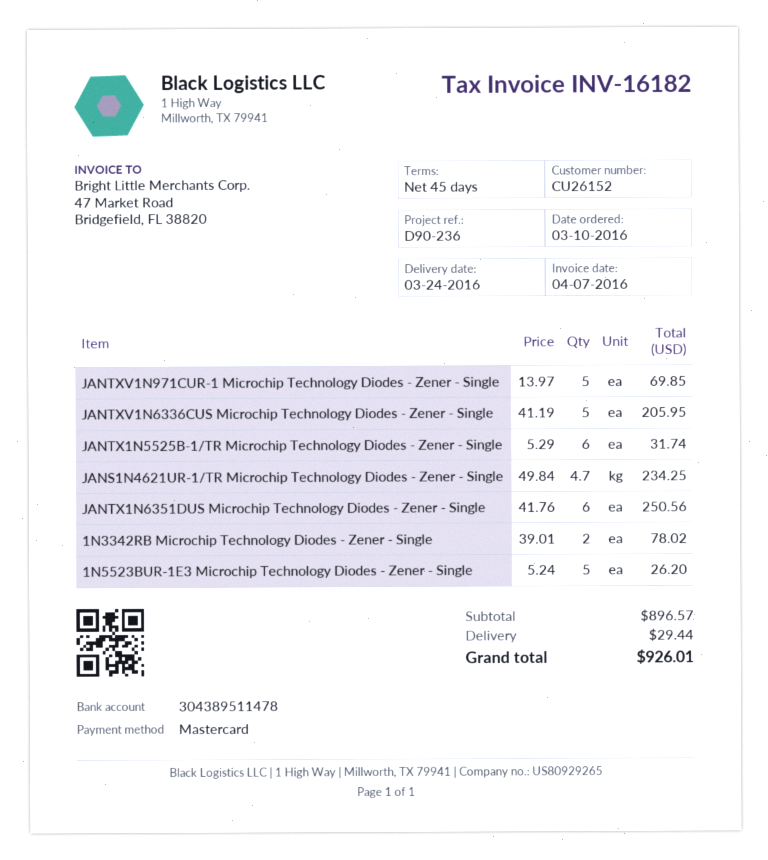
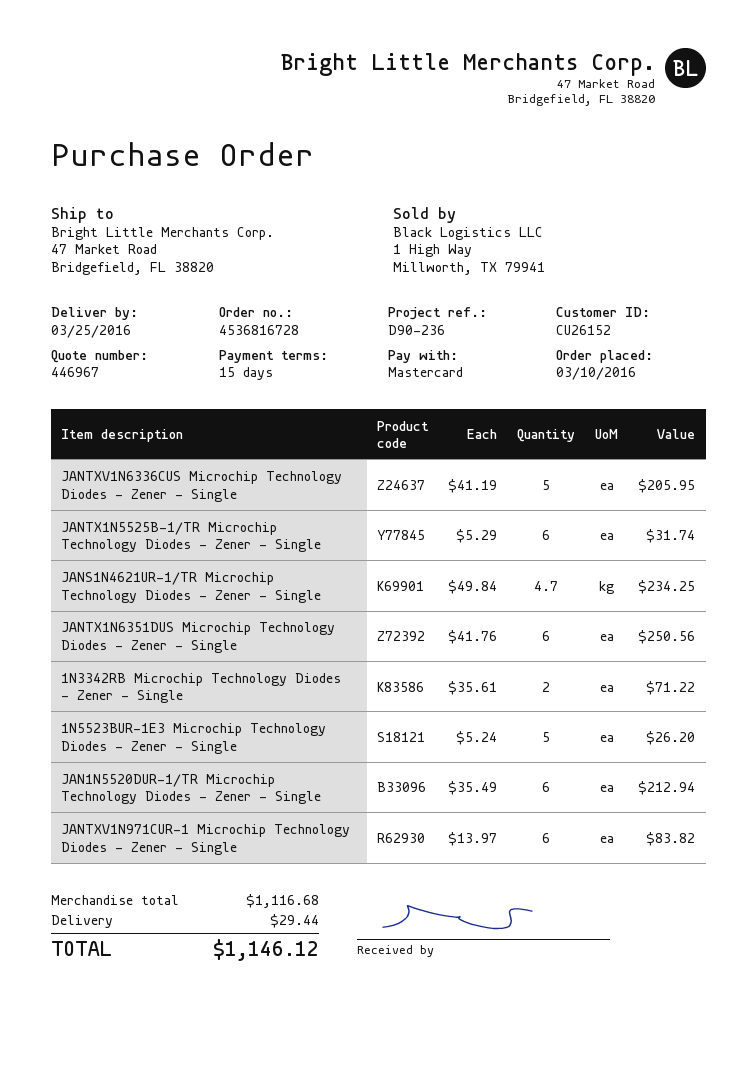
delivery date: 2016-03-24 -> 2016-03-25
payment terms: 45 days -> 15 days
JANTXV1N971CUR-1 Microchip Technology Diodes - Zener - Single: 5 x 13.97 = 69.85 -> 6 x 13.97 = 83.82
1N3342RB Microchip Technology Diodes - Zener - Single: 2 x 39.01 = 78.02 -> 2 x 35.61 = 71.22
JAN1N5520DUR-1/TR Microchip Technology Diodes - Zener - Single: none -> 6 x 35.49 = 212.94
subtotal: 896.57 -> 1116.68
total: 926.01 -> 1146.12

__________

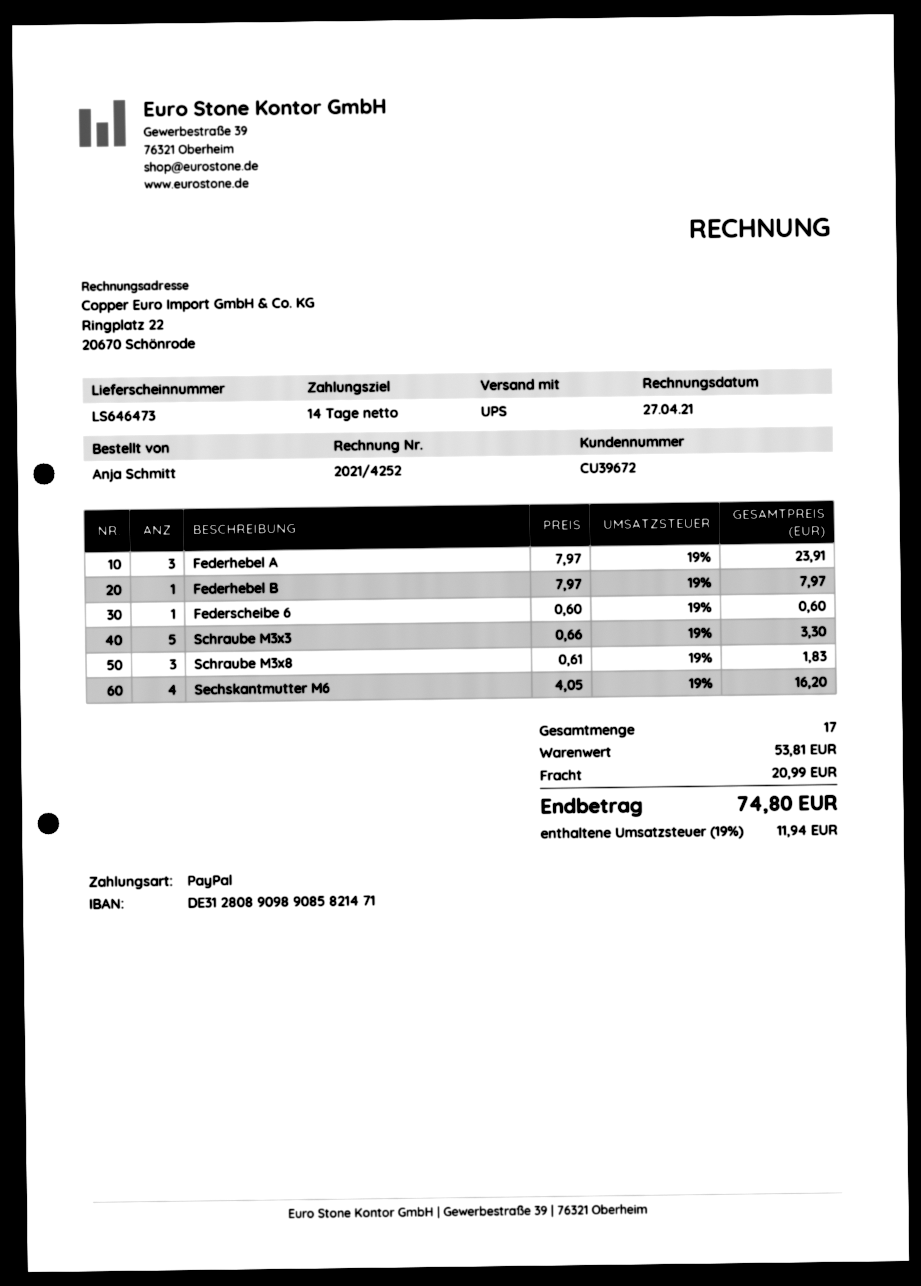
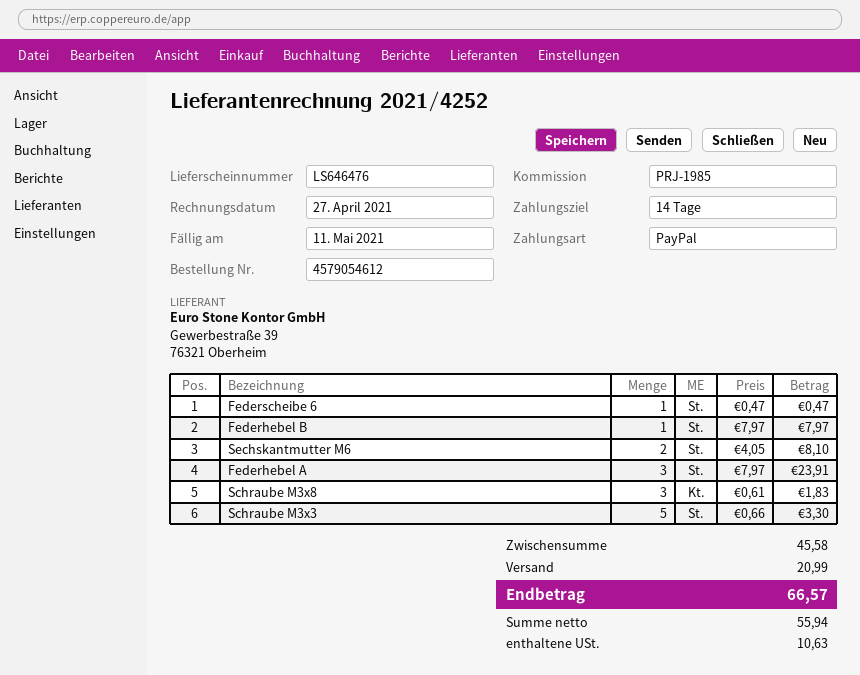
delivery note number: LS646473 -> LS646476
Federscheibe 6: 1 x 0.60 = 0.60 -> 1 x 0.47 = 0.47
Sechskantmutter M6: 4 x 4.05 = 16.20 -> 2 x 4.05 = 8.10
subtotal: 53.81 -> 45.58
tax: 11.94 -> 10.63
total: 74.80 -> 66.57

__________

→ **Task statement**
Once the lines holding the word "Technology" in the material above are counted, report that number by itself.

→ **Solution below**
3